Identifying paradigms in privacy. Privacy by design

Two extreme privacy paradigms are:
(1) Strict privacy. The subject provides the minimum amount of data possible and reduces the need to rely on other entities as much as possible. The subject is an active security user. The goal of data protection is data minimization, protection against surveillance, interrogation, aggregation, and identification; for this purpose, PET tools, for example, can be used. The adversary may be located within the communications provider or the entity that holds the data.

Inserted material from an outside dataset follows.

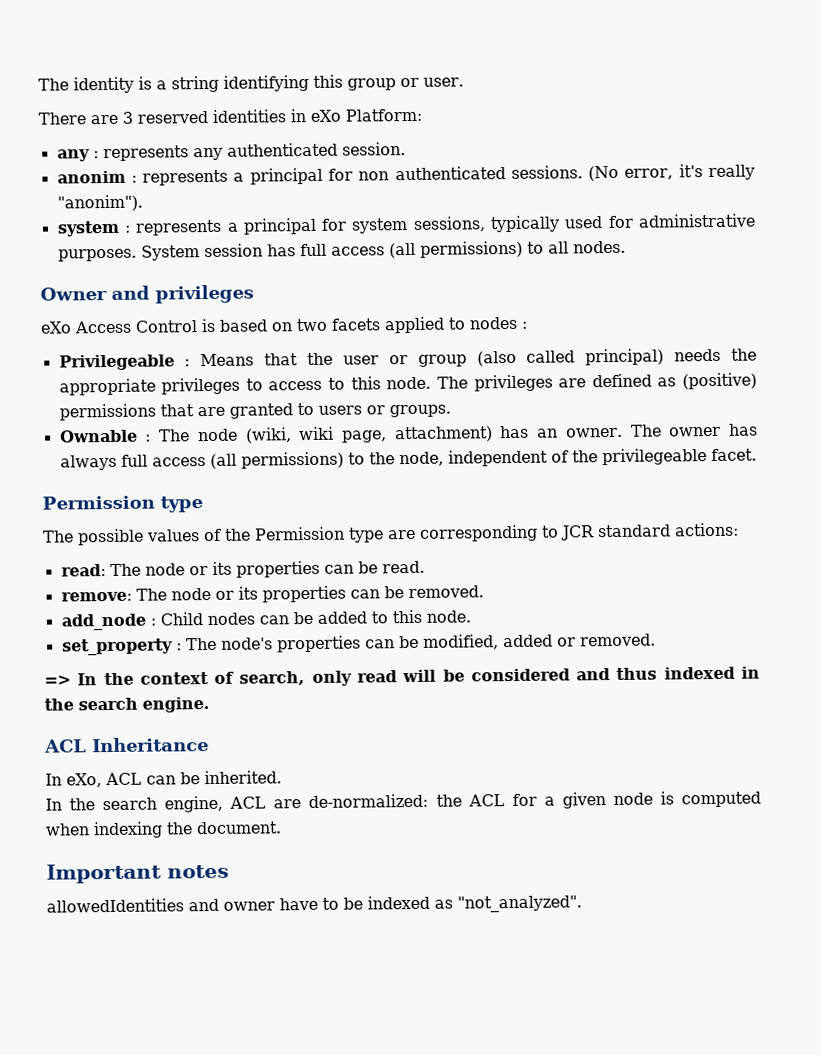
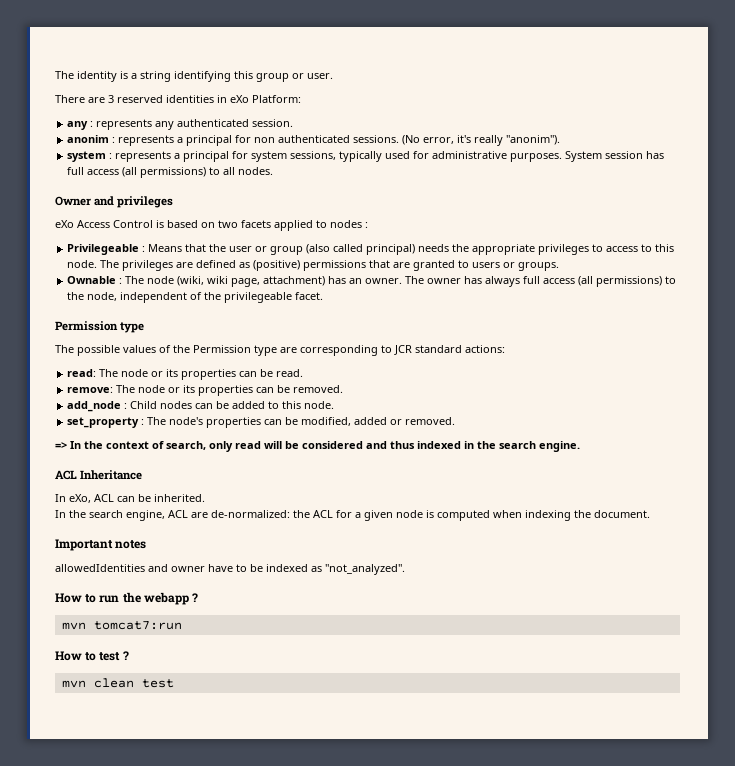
(582, 904) none -> [55,592,199,605] [61,621,182,630] [55,651,129,661] [61,678,174,688] // How to run the webapp ? // mvn tomcat7:run // How to test ? // mvn clean test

(2) Trust-based privacy. This is a less rigorous approach: the data subject provides their data, and a controlling entity is responsible for its protection. The data subject has lost control of their data, and in practice, it is very difficult for them to verify how their data is collected and processed. The objective of data protection revolves around the principles of purpose, consent, and data security. It is necessary to trust data controllers in terms of their honesty and competence, and the best is expected of them. According to Daniel Solove, a society without privacy protection would be oppressive, unjust (for violating a right), and even irrational, reflecting a low level of development and transgressing a key social norm. According to Diffie and Landau, private communication is fundamental to national security and our democracy. A report by the AAAS (American Association for the Advancement of Science) indicates that anonymous online communication is a morally neutral technology. In the US, anonymous communication is considered a constitutional right (Second Amendment), and therefore a solid human right. According to the European Union, a misguided understanding of security can erode the values of a democratic society, such as justice, freedom of choice and agency, equality, and the freedom to go where and when one wishes. To determine a balance between perfect privacy and the complete loss of privacy, two concepts emerge: (i) The notion of the individual: What individuals should be allowed to do to achieve their full potential. (ii) The notion of society: For a high degree of individuality, we need a liberal and pluralistic society.
Privacy by design is related to determining what data is necessary for the provision of a service under the principle of data minimization, since there is no need to collect data indiscriminately. Several principles of privacy by design have been defined: (i) It should be proactive, not reactive, and preventative, not remedial. (ii) It should be embedded in the design. (iii) It should exist by default. (iv) There must be visibility and transparency. (v) Respect for user privacy must always be present. (vi) There must be end-to-end lifecycle protection. (vii) It must include full functionality so that the results are positive, not neutral. Privacy and security by design is an outstanding goal in our society that must be promoted at all levels (cultural awareness, through laws, using technology and management, etc.) since it would greatly reduce existing, difficult-to-solve problems.

Privacy Policies.
Three possible user-facing privacy policies are: (i) Opt-in (default: no consent). This allows the use of personal information within an organization but requires the user's explicit consent before personal information can be disclosed to third parties outside the organization. The 1995 EU Data Protection Directive emphasizes the opt-in model. (ii) Opt-out (default: consent). This policy gives the user the option to prohibit the sharing of their non-public personal information with third parties. An organization that attempts to share a user's non-public information with third parties must give the user an opportunity to refuse permission. Organizations can share personal information with third parties if the user does not restrict the use of their personal information. It has been found that less than 8% of users typically unsubscribe from mailing lists. The 1999 GLBA uses the opt-out philosophy. (iii) Blanket opt-in. This is related to anonymity.
A proper privacy policy should answer questions such as: What type of information is being collected (email addresses, postal addresses, server/cookie information, etc.)? If there is more than one method of data collection, what other methods will be used? Be very specific: How will the collected information be used? With whom will this information be shared? Where will the collected information be stored locally or hosted remotely, and what level of security will be used to protect it? What is the specific policy if someone wishes to unsubscribe? Clearly specify what will be done if a user does not wish to receive any future communications; clearly specify what will be done if a user does not want their personal information included in a database.

Final Considerations
Our research group has been working for over fifteen years on the evaluation, synthesis, analysis, and risk assessment of information privacy. Methodologies, mechanisms, and services have been developed to promote privacy as a key factor in improving security.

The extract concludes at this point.